Provided records
....................
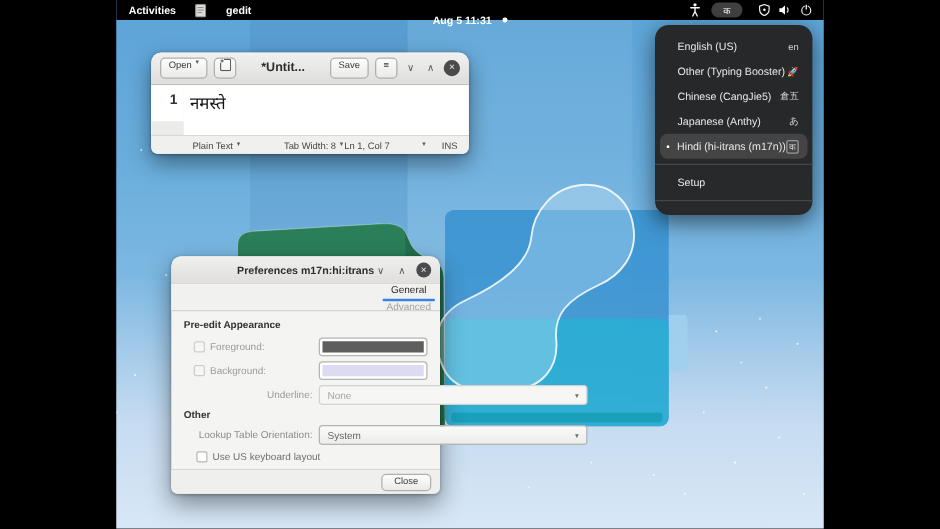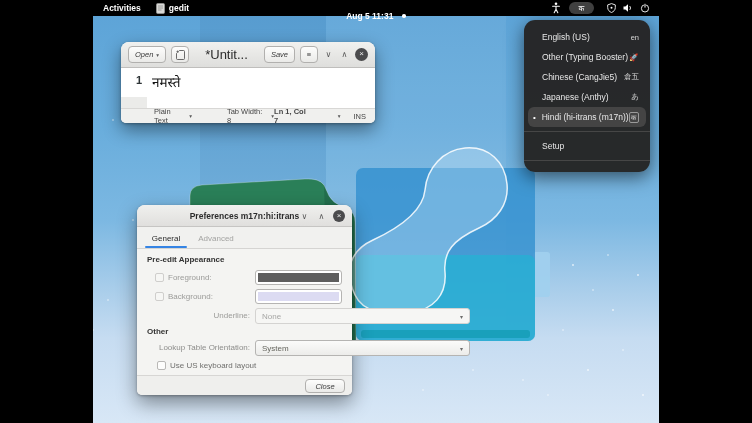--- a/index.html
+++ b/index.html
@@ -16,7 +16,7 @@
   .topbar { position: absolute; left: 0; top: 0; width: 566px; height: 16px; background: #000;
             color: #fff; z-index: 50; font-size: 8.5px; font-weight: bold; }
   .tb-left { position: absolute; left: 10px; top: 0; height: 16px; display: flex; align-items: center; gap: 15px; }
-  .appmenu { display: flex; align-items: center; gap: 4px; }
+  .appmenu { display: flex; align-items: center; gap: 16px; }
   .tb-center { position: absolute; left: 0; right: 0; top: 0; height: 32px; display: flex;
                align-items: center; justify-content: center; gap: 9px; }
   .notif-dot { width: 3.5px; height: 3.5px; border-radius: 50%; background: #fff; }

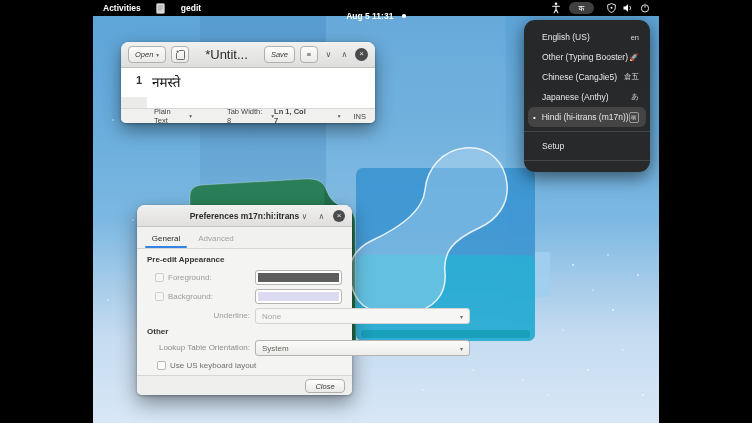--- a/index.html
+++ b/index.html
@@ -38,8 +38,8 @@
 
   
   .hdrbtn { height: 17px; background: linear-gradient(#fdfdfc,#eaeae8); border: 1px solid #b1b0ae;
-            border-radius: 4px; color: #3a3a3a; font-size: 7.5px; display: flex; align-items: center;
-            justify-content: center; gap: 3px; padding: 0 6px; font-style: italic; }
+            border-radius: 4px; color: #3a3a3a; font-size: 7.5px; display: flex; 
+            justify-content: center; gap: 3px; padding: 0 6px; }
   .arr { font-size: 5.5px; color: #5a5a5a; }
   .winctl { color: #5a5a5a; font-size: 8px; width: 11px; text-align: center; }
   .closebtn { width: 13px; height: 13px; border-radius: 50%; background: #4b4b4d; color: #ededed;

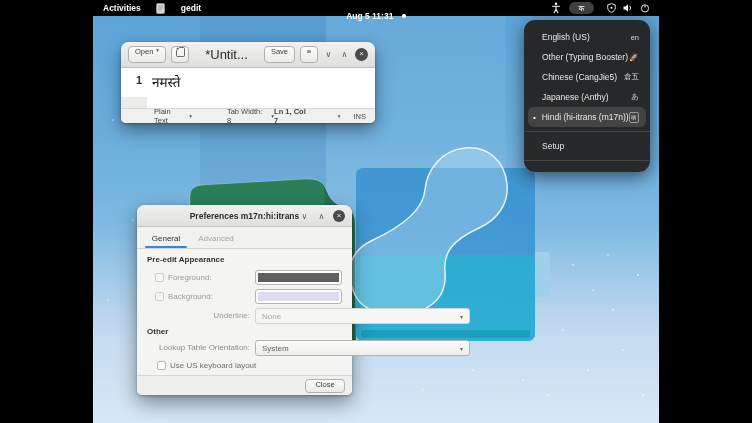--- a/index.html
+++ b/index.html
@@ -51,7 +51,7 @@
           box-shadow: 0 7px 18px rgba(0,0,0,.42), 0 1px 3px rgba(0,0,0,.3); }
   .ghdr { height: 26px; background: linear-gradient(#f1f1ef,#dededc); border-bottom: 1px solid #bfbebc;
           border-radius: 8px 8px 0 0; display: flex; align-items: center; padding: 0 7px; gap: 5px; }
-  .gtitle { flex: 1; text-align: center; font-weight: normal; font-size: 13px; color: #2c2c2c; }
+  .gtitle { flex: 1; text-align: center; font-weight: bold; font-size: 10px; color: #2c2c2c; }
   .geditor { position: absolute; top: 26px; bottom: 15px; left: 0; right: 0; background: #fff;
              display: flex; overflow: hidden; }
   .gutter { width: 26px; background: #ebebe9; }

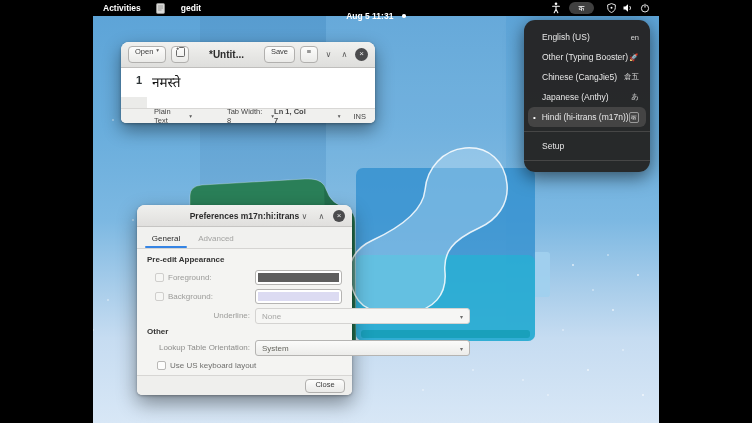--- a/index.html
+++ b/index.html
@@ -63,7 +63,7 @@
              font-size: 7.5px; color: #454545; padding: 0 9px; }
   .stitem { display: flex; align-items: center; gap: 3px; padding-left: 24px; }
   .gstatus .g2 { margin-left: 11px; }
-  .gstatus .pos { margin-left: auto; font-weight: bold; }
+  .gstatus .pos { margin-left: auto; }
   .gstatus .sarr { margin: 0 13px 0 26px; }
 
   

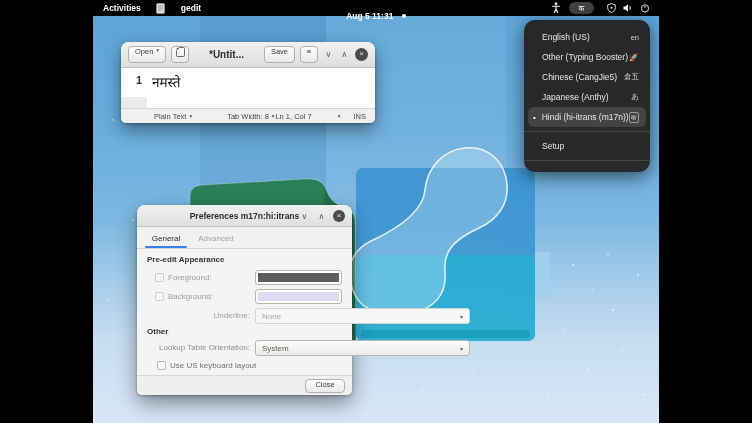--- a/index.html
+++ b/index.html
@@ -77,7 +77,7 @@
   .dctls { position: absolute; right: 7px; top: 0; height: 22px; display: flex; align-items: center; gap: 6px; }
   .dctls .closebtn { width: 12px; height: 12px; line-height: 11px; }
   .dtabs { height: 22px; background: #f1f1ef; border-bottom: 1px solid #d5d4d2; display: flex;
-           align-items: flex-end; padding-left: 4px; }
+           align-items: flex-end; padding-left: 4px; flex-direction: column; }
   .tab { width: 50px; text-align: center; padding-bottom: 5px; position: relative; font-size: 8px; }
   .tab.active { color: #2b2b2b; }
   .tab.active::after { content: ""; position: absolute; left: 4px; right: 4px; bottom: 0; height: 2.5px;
....................
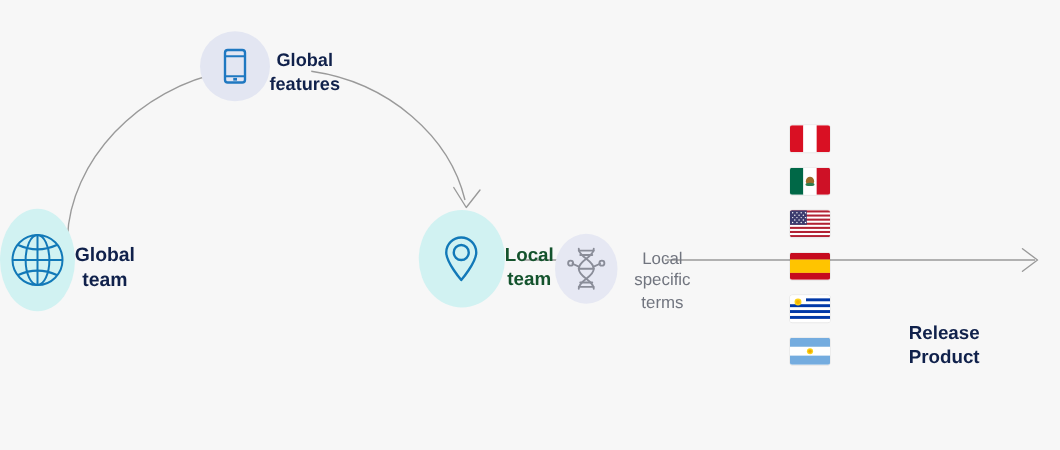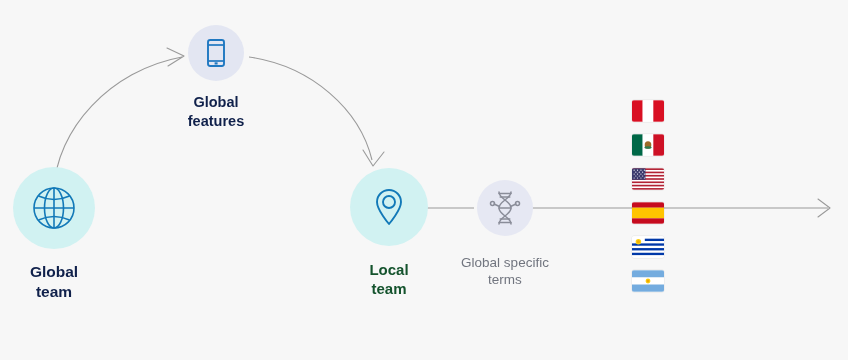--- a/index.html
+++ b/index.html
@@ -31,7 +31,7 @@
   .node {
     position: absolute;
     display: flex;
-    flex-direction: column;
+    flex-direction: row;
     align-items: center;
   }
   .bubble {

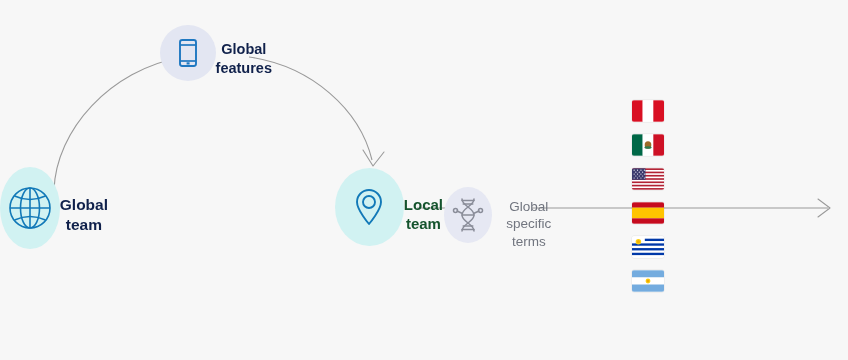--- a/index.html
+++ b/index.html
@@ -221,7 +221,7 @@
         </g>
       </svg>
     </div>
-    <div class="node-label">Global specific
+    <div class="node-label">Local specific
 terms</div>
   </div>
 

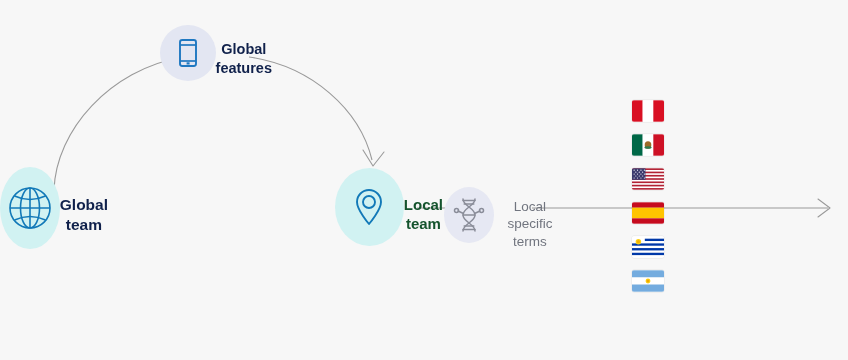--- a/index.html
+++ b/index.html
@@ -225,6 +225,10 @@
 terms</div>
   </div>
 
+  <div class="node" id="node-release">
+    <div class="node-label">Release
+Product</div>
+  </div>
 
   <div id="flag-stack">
....................
Exercise objective
Where the word "absolute" occurs in a line of the records, copy that line.

Result
   .topbar { position: absolute; left: 0; top: 0; width: 566px; height: 16px; background: #000;
   .tb-left { position: absolute; left: 10px; top: 0; height: 16px; display: flex; align-items: center; gap: 15px; }
   .tb-center { position: absolute; left: 0; right: 0; top: 0; height: 32px; display: flex;
   .geditor { position: absolute; top: 26px; bottom: 15px; left: 0; right: 0; background: #fff;
   .dctls { position: absolute; right: 7px; top: 0; height: 22px; display: flex; align-items: center; gap: 6px; }
   .tab.active::after { content: ""; position: absolute; left: 4px; right: 4px; bottom: 0; height: 2.5px;
     position: absolute;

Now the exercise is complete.